Special Collections for special people

Once again, I’m blown away at the access schools and museums give a clumsy chump like me. Last month I got to flip through an original printing of Napoleon’s Description de l'Égypte at the Ryerson Library, and yesterday I browsed the University of Chicago’s special collection of Poetry Magazine’s early archive. They have the original manuscript of T.S. Eliot's first published poem, The Love Song of J. Alfred Prufrock, typed by Eliot, with his scribbling all over it. They’ve also got hand-written letters and rough drafts of poems by Pound, Eliot, Marianne Moore, Robert Frost (who haggled over $50 with Moore in a long series of letters), Wallace Stevens, and so on. And they let me hold this shit! Pick it up, make paper airplanes, etc. I don’t know who else they let in that place (I got in because one of my professors has the hook up), but if you can make it happen, it’s a top-notch place to geek out. I also recommend stopping by the bar at the bowling alley next door beforehand; they’ve got huge baskets of fries for cheap, ensuring you’ll leave your greasy thumbprint on history, like I did. And come on, you need a few strong drinks to handle some of Pound’s bullshit.

p.s. I just spent the last hour messing with the template, hopefully everything on this blog looks good to you faithful readers out there?

1 comment:

Nikkita said...

So my former professor in Memphis sent me this April poetry challenge she did last semester...I think it's pretty good if you are having a hard time.
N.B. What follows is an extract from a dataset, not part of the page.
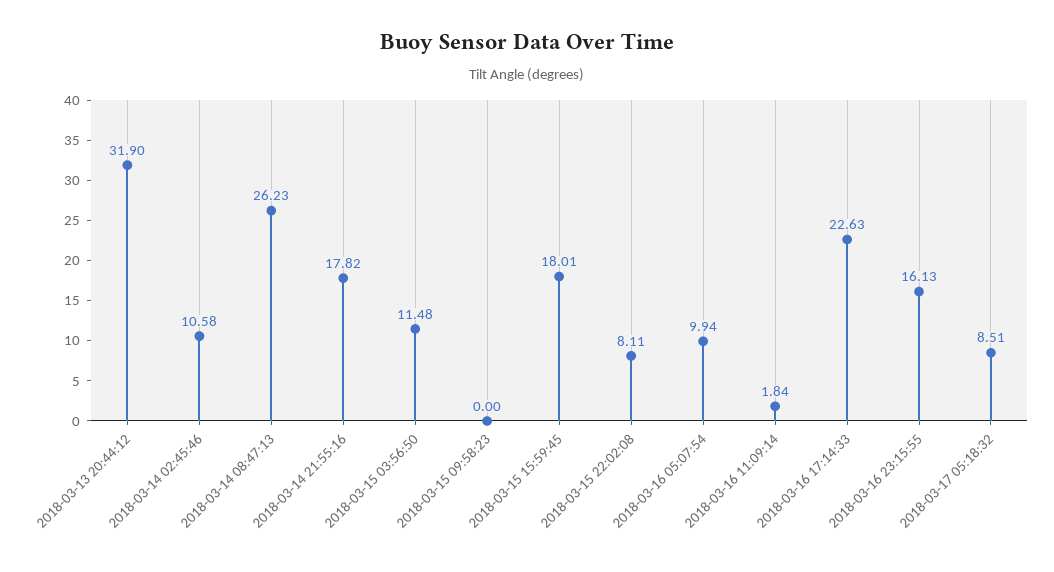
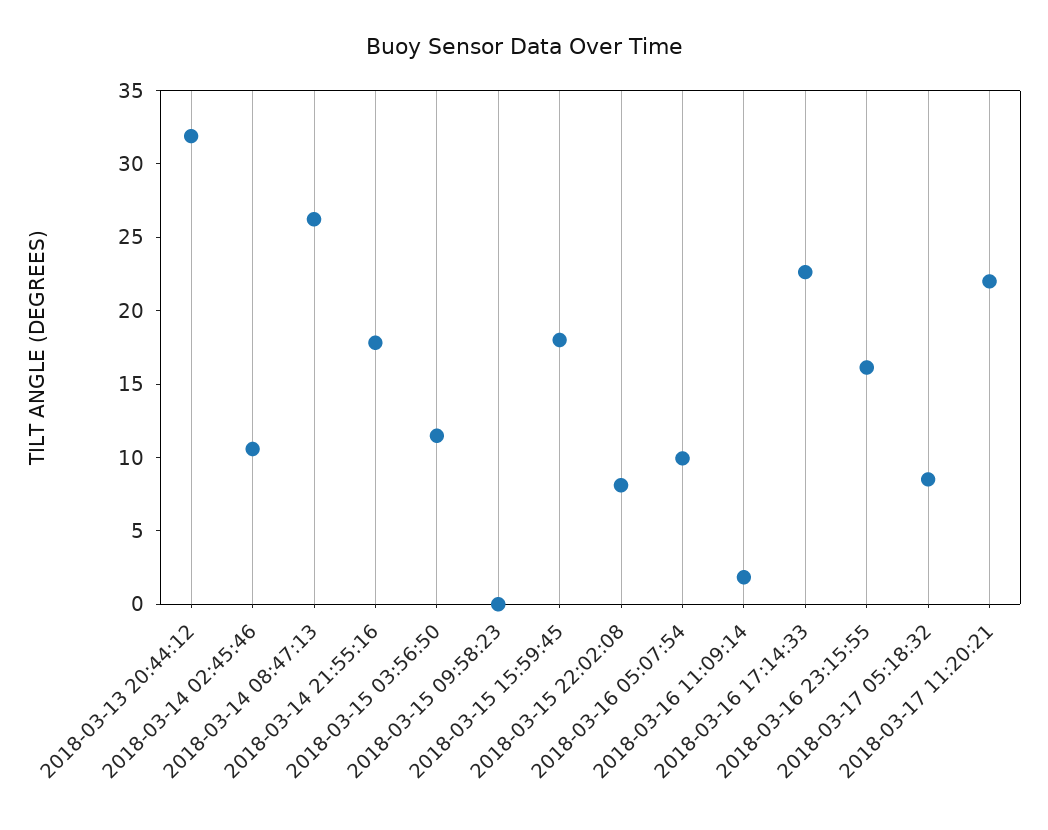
2018-03-17 11:20:21: none -> 22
"...a generative form written over a 30 day (April) period and the purpose of which is genealogical homage and proliferation. The poet begins with 2 parent lines (or stanzas) of any length from any 2 poems or poets. That is day one--the choosing. On the second day, the words of those lines or stanzas are treated as genetic material to produce
a progeny line or stanza. On the third day, a new line or stanza is written that serves to couple with the preceding progeny in order to produce new progeny on Day 4...and so on. Until Day 30 when the final progeny can use any of the dominant or recessive "DNA" preceding it. Beyond that, the poet may add as many additional formal elements or rules as one desires. In this way, the form is quite flexible. And potential. The poet should attempt to compose only one line or stanza per day because the passage of time--the gradual accumulations of experience, of the ordinary and
extraordinary, is crucial to the form.

Anyway, it takes some of the pressure off with the whole process of it, and she ended up getting a whole book from it because she liked it so well. I am going to give it a try. I'm sure she wouldn't mind sharing.